8 novembre 2024

« ElianeS », le panache trash

Comme les trois mousquetaires, elles sont quatre. Et comme eux, elles ne manquent ni de panache, ni de moustache (ou barbe). Durant 1h15, ces « ElianeS » enchaînent saynètes absurdo-délirantes et costumes avec un culot et une rapidité qui laissent bouche bée. Un spectacle excentrique et débridé, hors du commun, absolument recommandé à ceux qui n’ont pas froid aux yeux et aux oreilles.

ElianeS © Laetitia Piccarreta

« Je ne sais pas ce qu’on va voir, mais l’affiche fait un peu peur » me confiait l’amie qui m’accompagnait alors que nous faisions la queue au milieu de la foule compacte du Théâtre de Dix Heures. Moi non plus, je ne savais pas à quoi m’attendre, mais la raison principale de ma venue était la pétulante Lula Hugot, découverte en Maria Dolorès (un personnage almodovarien haut en couleurs) dans le Cabaret extraordinaire, vu deux fois pour ses beaux yeux de biche andalouse.

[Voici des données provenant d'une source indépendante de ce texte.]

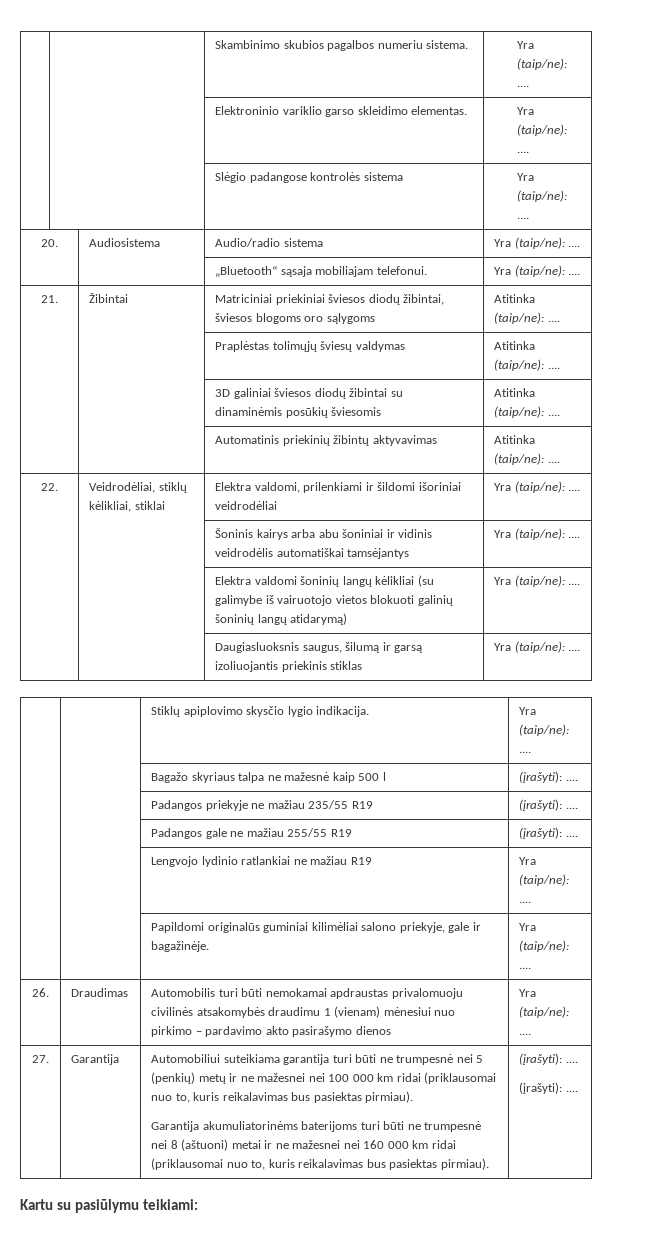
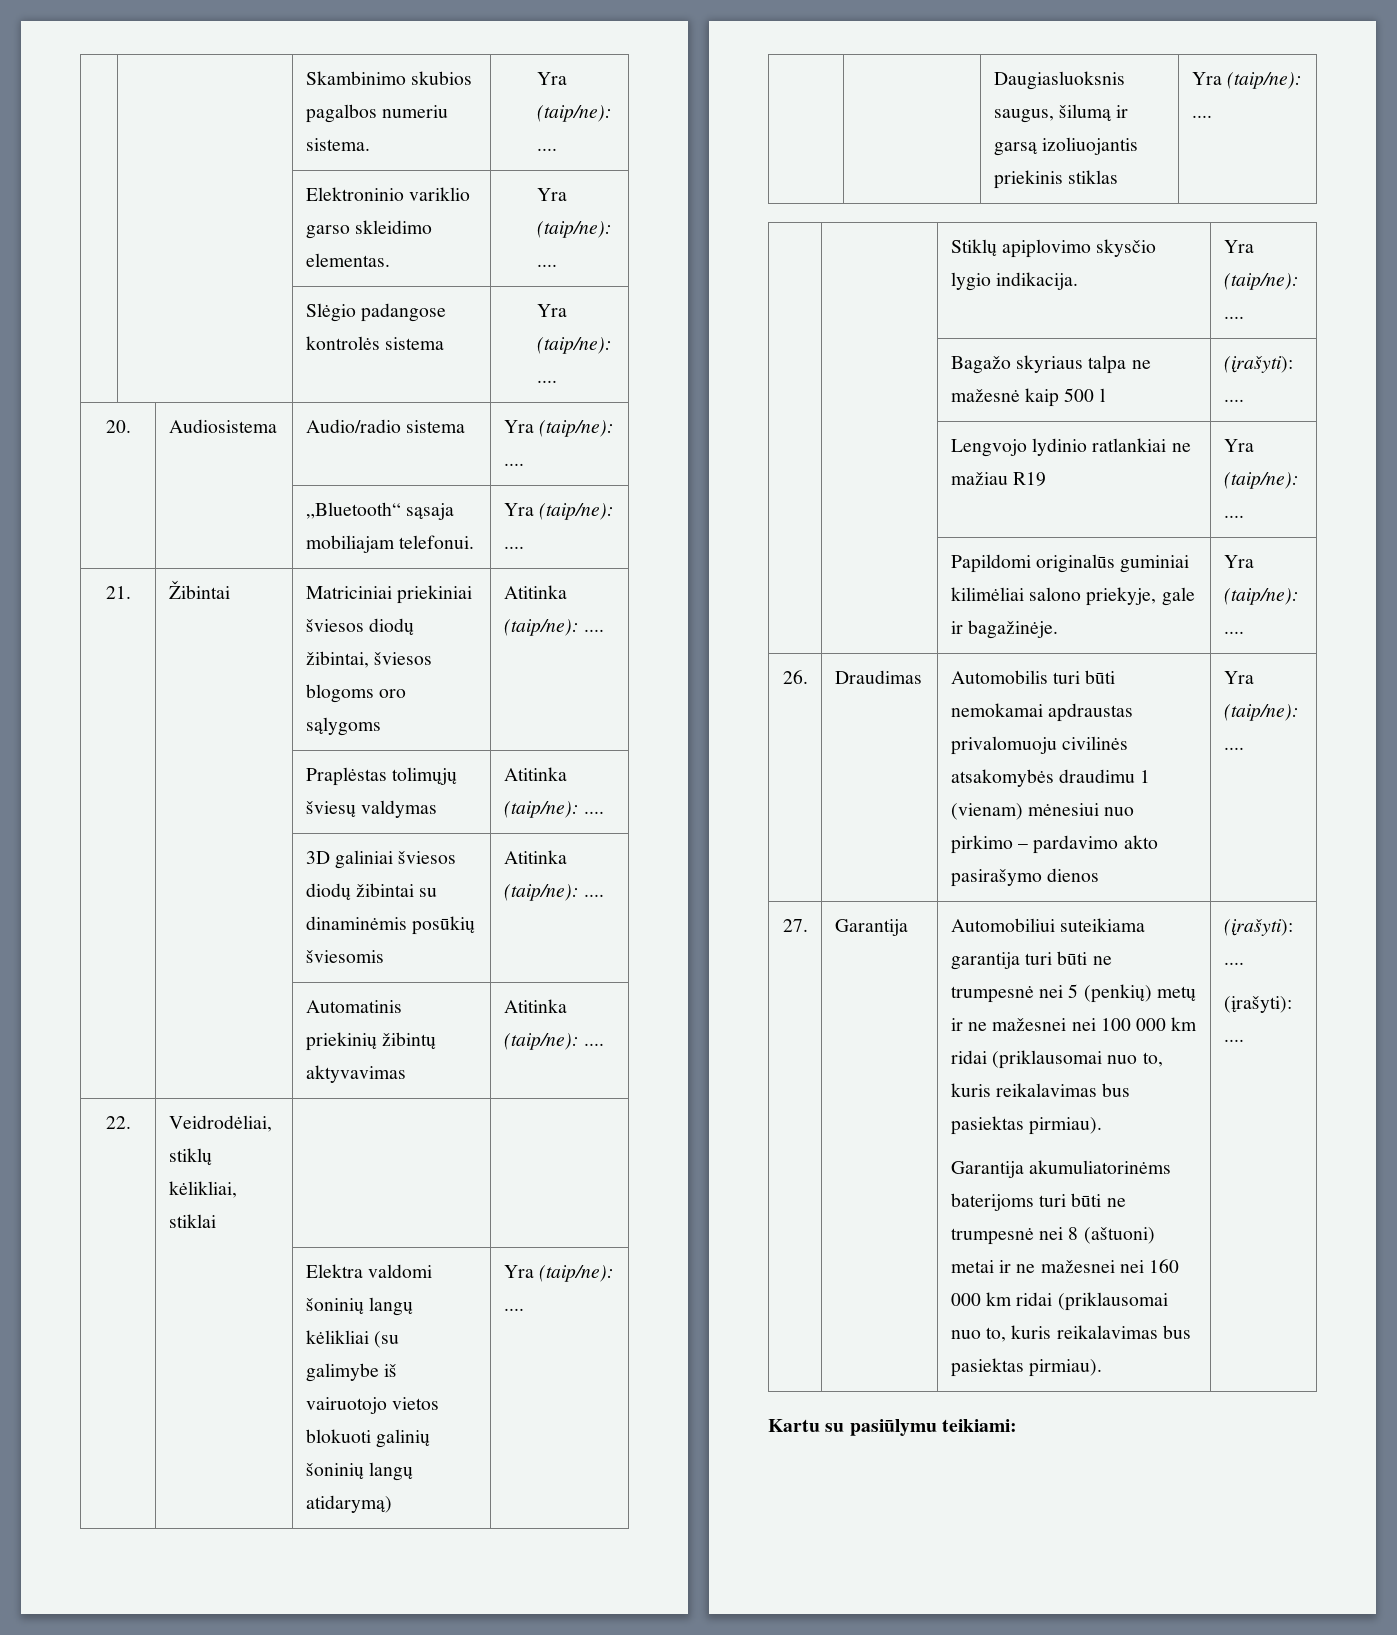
- 22. | Veidrodėliai, stiklų kėlikliai, stiklai | Elektra valdomi, prilenkiami ir šildomi išoriniai veidrodėliai | Yra (taip/ne): ....
- | | Šoninis kairys arba abu šoniniai ir vidinis veidrodėlis automatiškai tamsėjantys | Yra (taip/ne): ....
+ 22. | Veidrodėliai, stiklų kėlikliai, stiklai | |
- | | Padangos priekyje ne mažiau 235/55 R19 | (įrašyti): ....
- | | Padangos gale ne mažiau 255/55 R19 | (įrašyti): ....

L’affiche, quant à elle, très Freaks, me plaisait bien : une femme à barbe, Peau d’Âne, une travestie… c’est bizarre ? j’achète !

ElianeS, c’est un objet théâtral non identifié burlesque et grotesque, un cabaret dadaïste qui fait fi des conventions et du politiquement correct, une plongée radicale dans un univers déjanté, entre le cartoon à la Tex Avery, l’absurde des Monty Python, l’humour grolandais et l’irréverence d’Hara-Kiri. ElianeS, c’est un visage de femme kaléidoscopique, dont la pièce centrale et maîtresse est la figure de la mère.

Avant d’arriver au dénouement qui donne sens à l’ensemble du spectacle (et dans lequel se niche une forme étrange de mélancolie – en tout cas, c’est ce que j’ai ressenti -, avec l’arrivée d’une cinquième comédienne), nous croiserons une galerie de personnages tous plus dingues et flippants les uns que les autres : une prof de chant russe qui accable son élève par onomatopées, un cow boy survolté et son renard excité, une chanteuse « différente », une CPE aux nouvelles méthodes pédagogiques, une mère intrusive, un inspecteur en filature, adepte des déguisements à la Dupondt, quatre nymphes bretonnes, une femme-chien-panthère limite SM… sans oublier Catherine Deneuve et Isabelle Adjani, un peu paumées au milieu de ce grand foutoir, et même Bibie (reprise dans le Cabaret extraordinaire), qui a fait huler de rire notre voisine de devant. Je comprends, moi aussi, j’ai vécu ça la première fois, Madame (ne regardez pas la vidéo ci-dessous si vous comptez voir le spectacle).

Entre deux nichons, les références artistiques sont nombreuses. La pièce est constituée de différents tableaux, dans tous les sens du terme. Sur la droite, des peintures célèbres s’animent entre deux historiettes ; je ne les décrirai pas pour ne pas déflorer les surprises, mais l’idée est très drôle. Tableaux de maîtres, donc, mais aussi danse contemporaine à la Merce Cunningham sur fond de musique à la John Cage (passage où j’ai pleuré de rire), cinéma (Peau d’Âne, l’Inspecteur Cools / Clouseau)… Au départ, tout cela paraît bordélique mais, au fur et à mesure, on retrouve des personnages récurrents qui donnent une cohérence bien ficelée au projet et au propos.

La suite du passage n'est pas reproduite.